You can find required header file and library files inside /tmp/sherpa-onnx/shared.

Assume you have saved the above example file as /tmp/test-kokoro.c. Then you can compile it with the following command:

gcc \
  -I /tmp/sherpa-onnx/shared/include \
  -L /tmp/sherpa-onnx/shared/lib \
  -lsherpa-onnx-c-api \
  -lonnxruntime \
  -o /tmp/test-kokoro \
  /tmp/test-kokoro.c

Now you can run

cd /tmp

# Assume you have downloaded the model and extracted it to /tmp
./test-kokoro

You probably need to run

# For Linux
export LD_LIBRARY_PATH=/tmp/sherpa-onnx/shared/lib:$LD_LIBRARY_PATH

# For macOS
export DYLD_LIBRARY_PATH=/tmp/sherpa-onnx/shared/lib:$DYLD_LIBRARY_PATH

before you run /tmp/test-kokoro.

Please see the documentation at

https://k2-fsa.github.io/sherpa/onnx/c-api/index.html

C++ API

Click to expand

You can use the following code to play with kokoro-multi-lang-v1_1 with C++ API.

#include <cstdint>
#include <cstdio>
#include <string>

#include "sherpa-onnx/c-api/cxx-api.h"

static int32_t ProgressCallback(const float *samples, int32_t num_samples,
                                float progress, void *arg) {
  fprintf(stderr, "Progress: %.3f%%\n", progress * 100);
  // return 1 to continue generating
  // return 0 to stop generating
  return 1;
}

int32_t main(int32_t argc, char *argv[]) {
  using namespace sherpa_onnx::cxx; // NOLINT
  OfflineTtsConfig config;

  config.model.kokoro.model = "kokoro-multi-lang-v1_1/model.onnx";
  config.model.kokoro.voices = "kokoro-multi-lang-v1_1/voices.bin";
  config.model.kokoro.tokens = "kokoro-multi-lang-v1_1/tokens.txt";
  config.model.kokoro.data_dir = "kokoro-multi-lang-v1_1/espeak-ng-data";
  config.model.kokoro.lexicon = "kokoro-multi-lang-v1_1/lexicon-us-en.txt,kokoro-multi-lang-v1_1/lexicon-zh.txt";

  config.model.num_threads = 1;

  // If you don't want to see debug messages, please set it to 0
  config.model.debug = 0;

  std::string filename = "./test.wav";
  std::string text = "This model supports both Chinese and English. 小米的核心价值观是什么?答案是真诚热爱!有困难,请拨打110 或者18601200909。

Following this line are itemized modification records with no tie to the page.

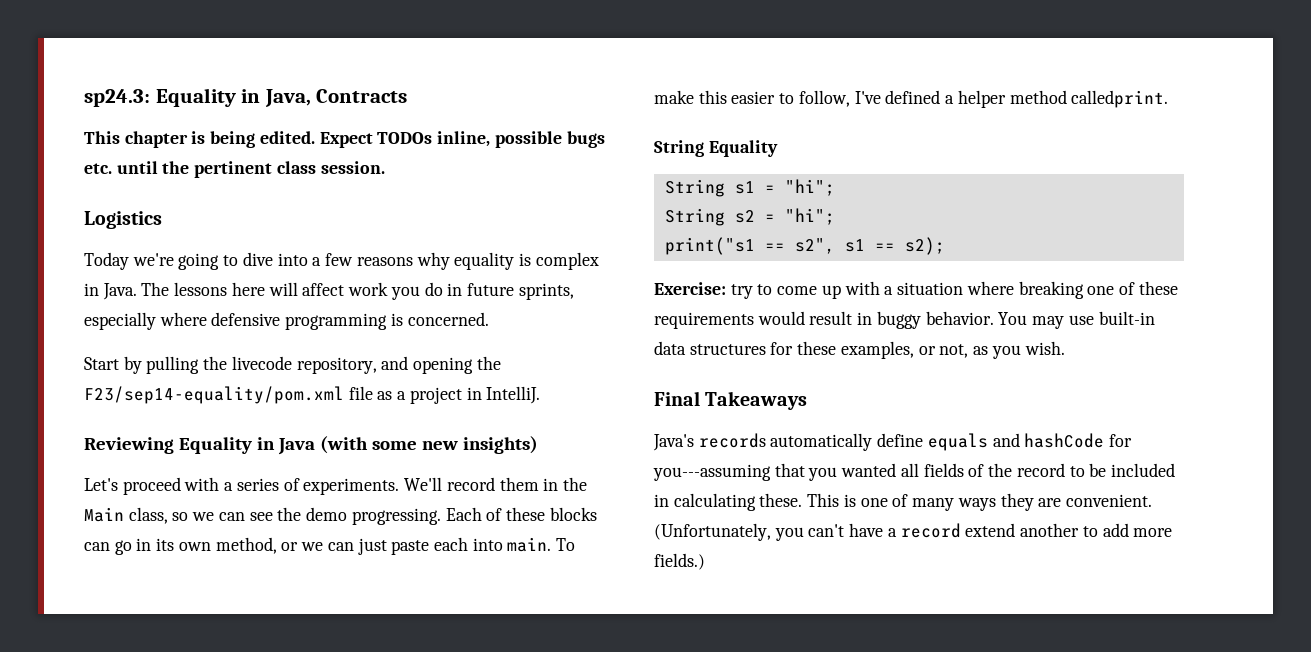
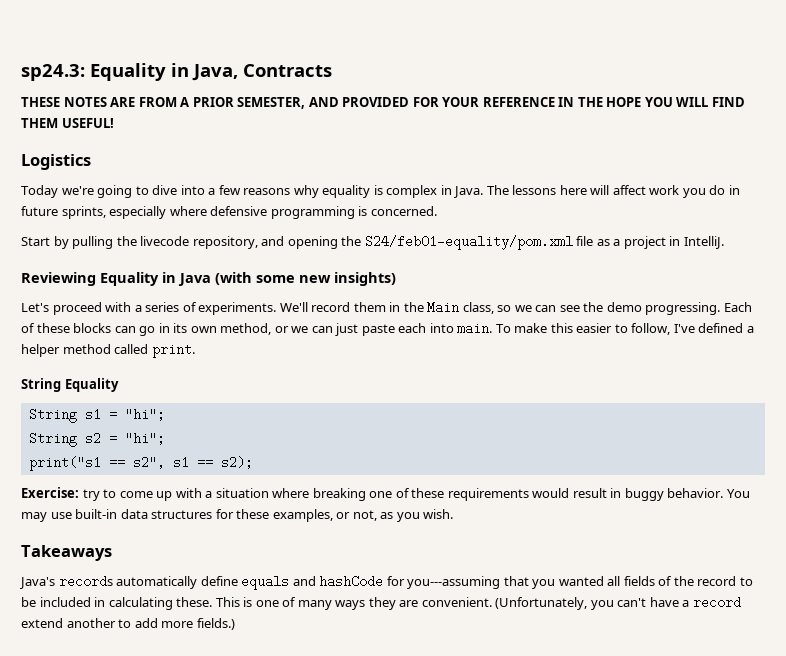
- This chapter is being edited. Expect TODOs inline, possible bugs etc. until the pertinent class session.
+ THESE NOTES ARE FROM A PRIOR SEMESTER, AND PROVIDED FOR YOUR REFERENCE IN THE HOPE YOU WILL FIND THEM USEFUL!
- Start by pulling the livecode repository, and opening the F23/sep14-equality/pom.xml file as a project in IntelliJ.
+ Start by pulling the livecode repository, and opening the S24/feb01-equality/pom.xml file as a project in IntelliJ.
- To make this easier to follow, I've defined a helper method calledprint.
+ To make this easier to follow, I've defined a helper method called print.
- Final Takeaways
+ Takeaways

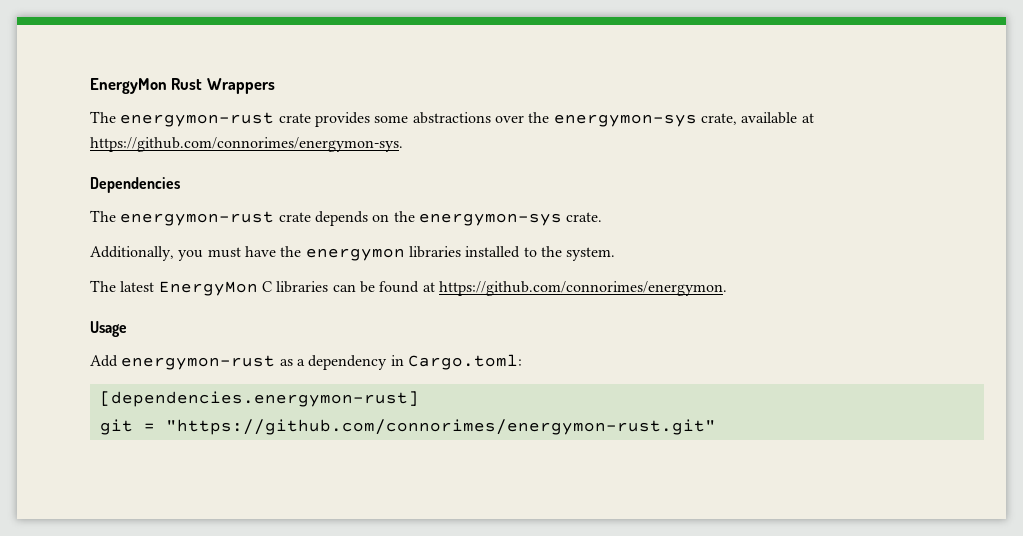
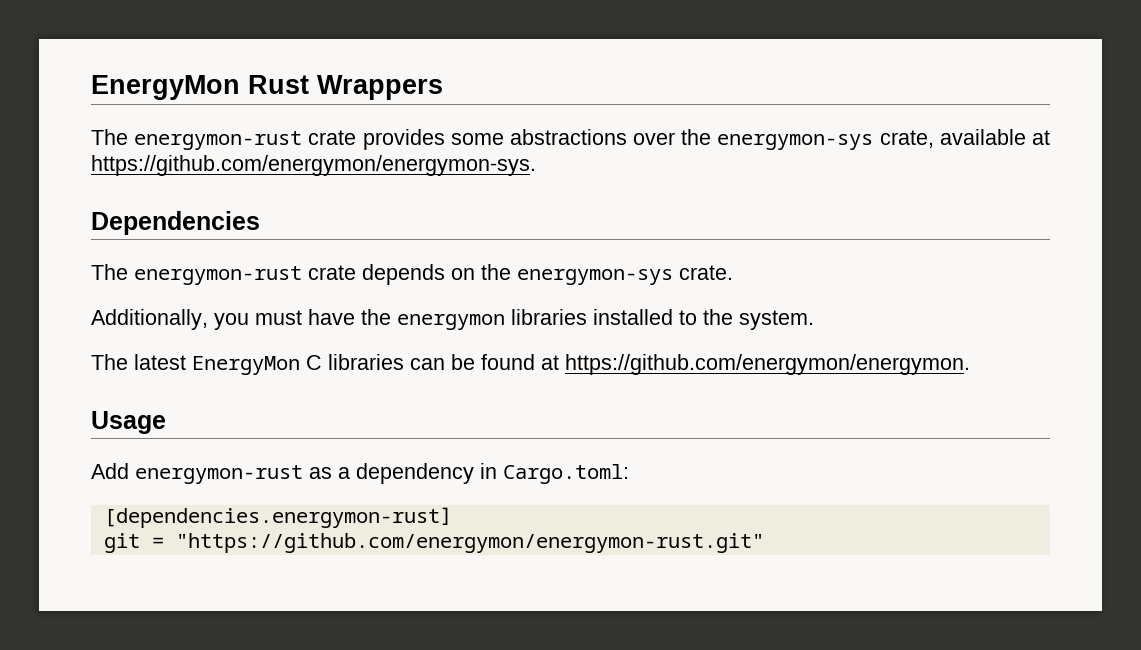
- The energymon-rust crate provides some abstractions over the energymon-sys crate, available at https://github.com/connorimes/energymon-sys.
+ The energymon-rust crate provides some abstractions over the energymon-sys crate, available at https://github.com/energymon/energymon-sys.
- The latest EnergyMon C libraries can be found at https://github.com/connorimes/energymon.
+ The latest EnergyMon C libraries can be found at https://github.com/energymon/energymon.
- git = "https://github.com/connorimes/energymon-rust.git"
+ git = "https://github.com/energymon/energymon-rust.git"

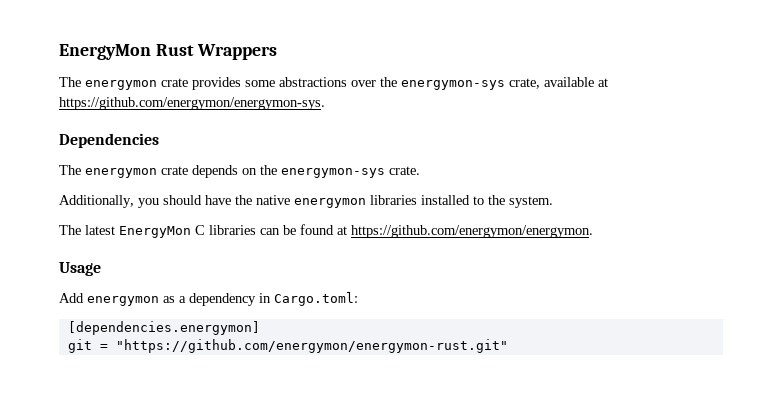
- The energymon-rust crate provides some abstractions over the energymon-sys crate, available at https://github.com/energymon/energymon-sys.
+ The energymon crate provides some abstractions over the energymon-sys crate, available at https://github.com/energymon/energymon-sys.
- The energymon-rust crate depends on the energymon-sys crate.
+ The energymon crate depends on the energymon-sys crate.
- Additionally, you must have the energymon libraries installed to the system.
+ Additionally, you should have the native energymon libraries installed to the system.
- Add energymon-rust as a dependency in Cargo.toml:
+ Add energymon as a dependency in Cargo.toml:
- [dependencies.energymon-rust]
+ [dependencies.energymon]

I am learning 机器学习. 我在研究 machine learning。What do you think 中英文说的如何呢?今天是 2025年6月18号.";

  auto tts = OfflineTts::Create(config);

  GenerationConfig gen_cfg;
  gen_cfg.sid = 0;
  gen_cfg.speed = 1.0; // larger -> faster in speech speed

#if 0
  // If you don't want to use a callback, then please enable this branch
  GeneratedAudio audio = tts.Generate(text, gen_cfg);
#else
  GeneratedAudio audio = tts.Generate(text, gen_cfg, ProgressCallback);
#endif

  WriteWave(filename, {audio.samples, audio.sample_rate});

  fprintf(stderr, "Input text is: %s\n", text.c_str());
  fprintf(stderr, "Speaker ID is: %d\n", gen_cfg.sid);
  fprintf(stderr, "Saved to: %s\n", filename.c_str());

  return 0;
}
cd /tmp
git clone https://github.com/k2-fsa/sherpa-onnx
cd sherpa-onnx
mkdir build-shared
cd build-shared

cmake \
 -DSHERPA_ONNX_ENABLE_C_API=ON \
 -DCMAKE_BUILD_TYPE=Release \
 -DBUILD_SHARED_LIBS=ON \
 -DCMAKE_INSTALL_PREFIX=/tmp/sherpa-onnx/shared \
 ..

make
make install

You can find required header file and library files inside /tmp/sherpa-onnx/shared.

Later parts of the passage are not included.